──────── Records
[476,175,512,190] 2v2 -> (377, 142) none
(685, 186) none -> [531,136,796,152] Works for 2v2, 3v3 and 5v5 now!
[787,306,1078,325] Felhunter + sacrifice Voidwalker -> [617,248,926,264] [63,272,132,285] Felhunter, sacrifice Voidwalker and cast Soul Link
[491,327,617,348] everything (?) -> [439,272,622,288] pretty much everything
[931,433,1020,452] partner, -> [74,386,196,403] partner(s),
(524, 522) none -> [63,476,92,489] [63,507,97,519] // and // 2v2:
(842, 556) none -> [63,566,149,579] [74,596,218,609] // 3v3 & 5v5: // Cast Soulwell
────────────────
──────── Records
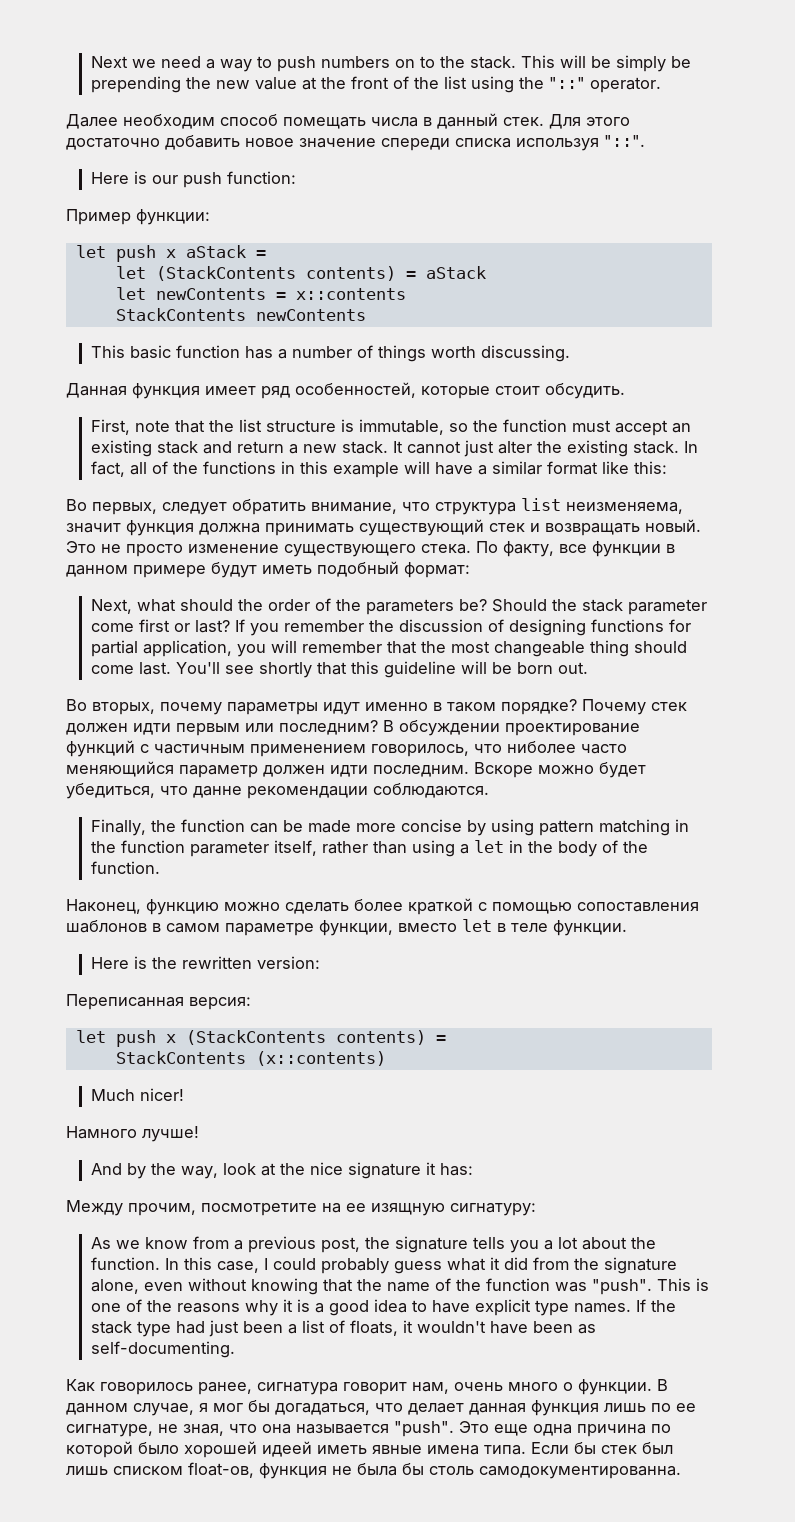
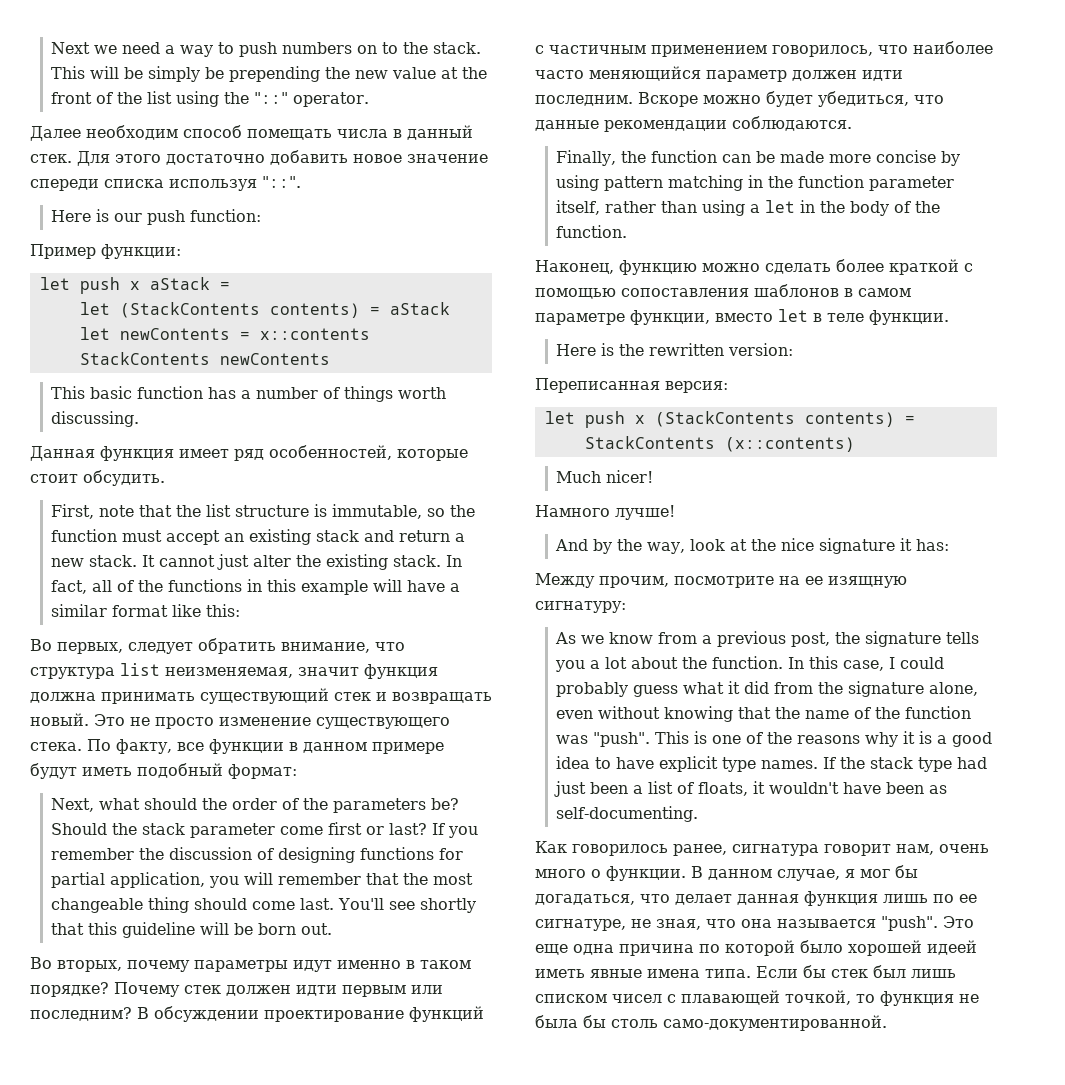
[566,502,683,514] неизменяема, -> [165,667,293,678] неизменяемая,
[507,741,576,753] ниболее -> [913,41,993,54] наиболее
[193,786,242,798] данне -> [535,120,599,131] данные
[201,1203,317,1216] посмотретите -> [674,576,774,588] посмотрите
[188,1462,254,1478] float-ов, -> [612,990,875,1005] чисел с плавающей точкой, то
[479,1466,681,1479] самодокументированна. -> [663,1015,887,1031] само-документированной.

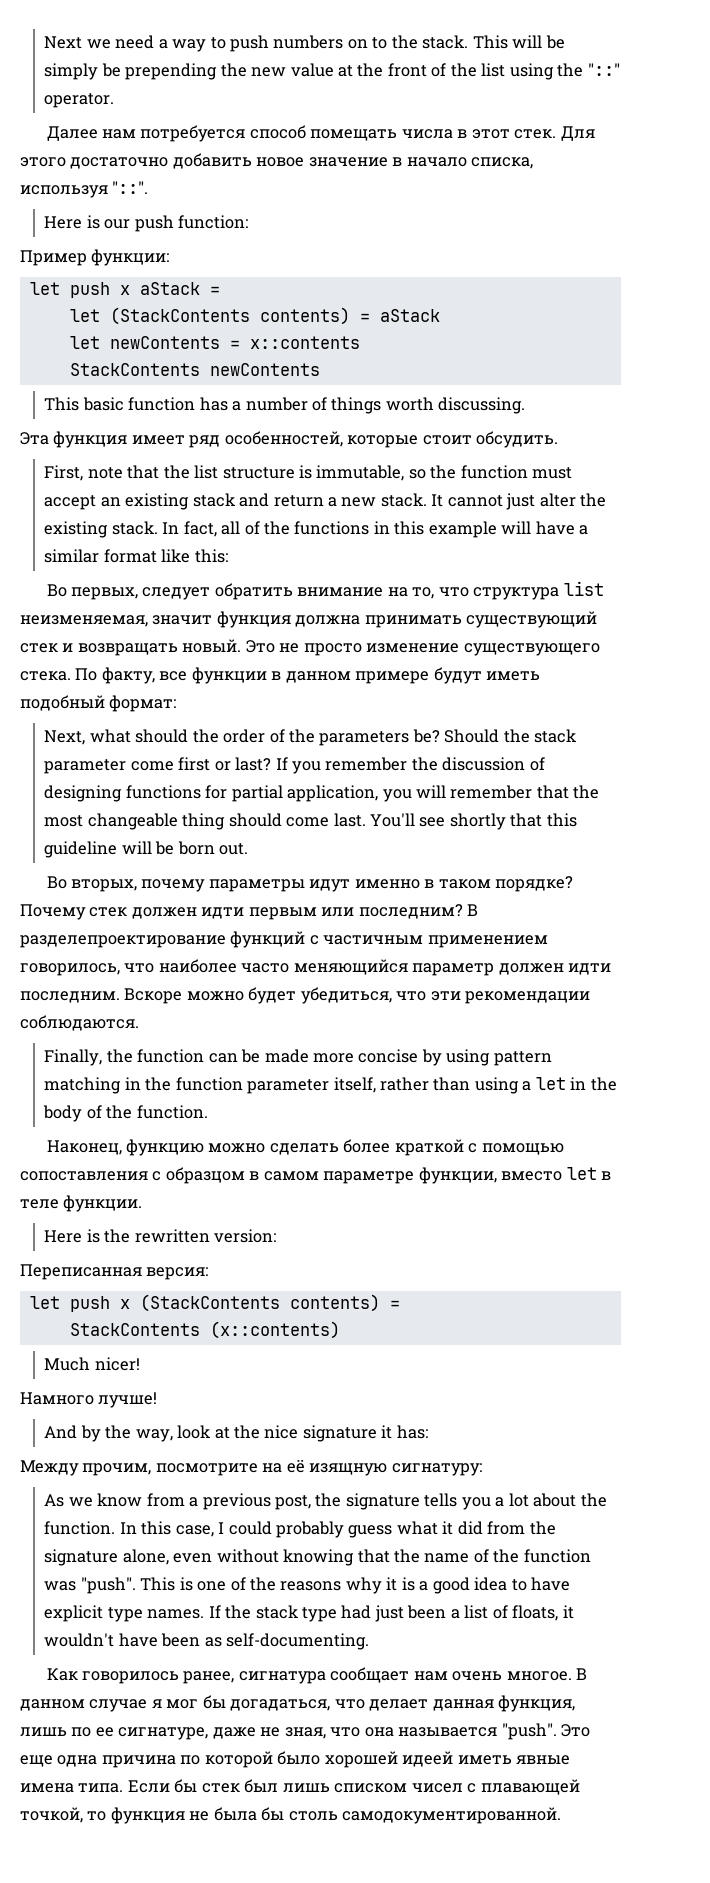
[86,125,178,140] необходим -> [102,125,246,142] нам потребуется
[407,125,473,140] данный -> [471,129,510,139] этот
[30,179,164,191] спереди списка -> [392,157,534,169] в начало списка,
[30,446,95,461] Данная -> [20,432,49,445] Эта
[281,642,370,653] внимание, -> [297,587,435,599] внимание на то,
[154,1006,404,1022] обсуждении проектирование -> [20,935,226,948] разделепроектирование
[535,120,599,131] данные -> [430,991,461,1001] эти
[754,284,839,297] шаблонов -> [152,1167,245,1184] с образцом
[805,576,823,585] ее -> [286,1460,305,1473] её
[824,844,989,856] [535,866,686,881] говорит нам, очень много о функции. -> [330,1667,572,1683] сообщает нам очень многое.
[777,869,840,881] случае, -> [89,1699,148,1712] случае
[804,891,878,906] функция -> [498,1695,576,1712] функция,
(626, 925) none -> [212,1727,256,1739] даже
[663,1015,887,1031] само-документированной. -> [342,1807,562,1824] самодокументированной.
────────────────
──────── Records
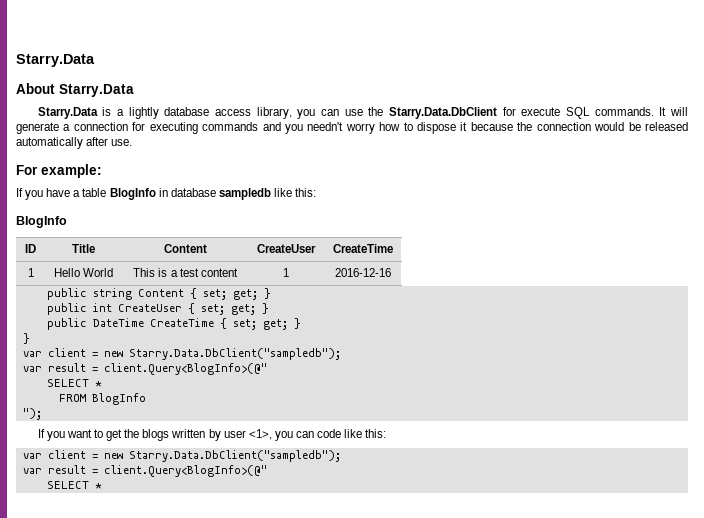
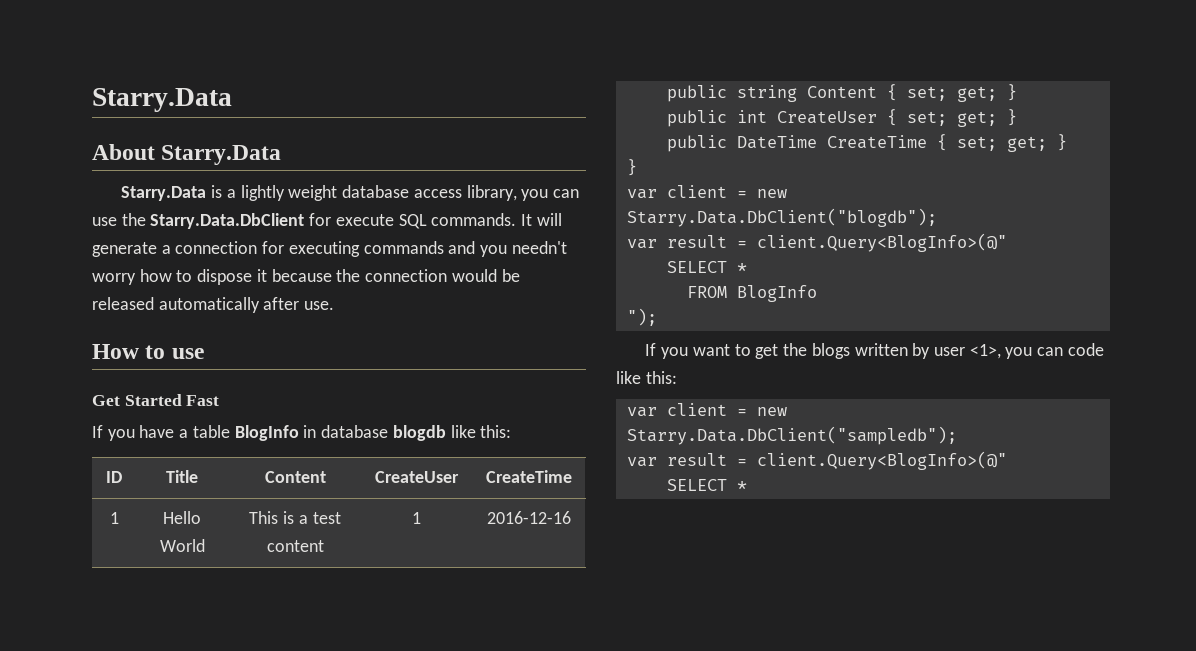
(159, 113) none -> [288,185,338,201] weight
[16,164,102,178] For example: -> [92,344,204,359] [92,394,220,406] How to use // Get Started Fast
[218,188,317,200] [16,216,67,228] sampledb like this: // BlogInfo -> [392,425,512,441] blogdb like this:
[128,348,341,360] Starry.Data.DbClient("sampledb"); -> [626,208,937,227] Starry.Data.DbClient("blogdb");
────────────────
=== Your instructions ===
Transcribe the listing above exactly, but only from the line with "[201,1203,317,1216] посмотретите ->" through the line with "(626, 925) none -> [212,1727,256,1739] даже". Include both of those lines and omit the pictures.

=== Solution to this problem ===
[201,1203,317,1216] посмотретите -> [674,576,774,588] посмотрите
[188,1462,254,1478] float-ов, -> [612,990,875,1005] чисел с плавающей точкой, то
[479,1466,681,1479] самодокументированна. -> [663,1015,887,1031] само-документированной.

[86,125,178,140] необходим -> [102,125,246,142] нам потребуется
[407,125,473,140] данный -> [471,129,510,139] этот
[30,179,164,191] спереди списка -> [392,157,534,169] в начало списка,
[30,446,95,461] Данная -> [20,432,49,445] Эта
[281,642,370,653] внимание, -> [297,587,435,599] внимание на то,
[154,1006,404,1022] обсуждении проектирование -> [20,935,226,948] разделепроектирование
[535,120,599,131] данные -> [430,991,461,1001] эти
[754,284,839,297] шаблонов -> [152,1167,245,1184] с образцом
[805,576,823,585] ее -> [286,1460,305,1473] её
[824,844,989,856] [535,866,686,881] говорит нам, очень много о функции. -> [330,1667,572,1683] сообщает нам очень многое.
[777,869,840,881] случае, -> [89,1699,148,1712] случае
[804,891,878,906] функция -> [498,1695,576,1712] функция,
(626, 925) none -> [212,1727,256,1739] даже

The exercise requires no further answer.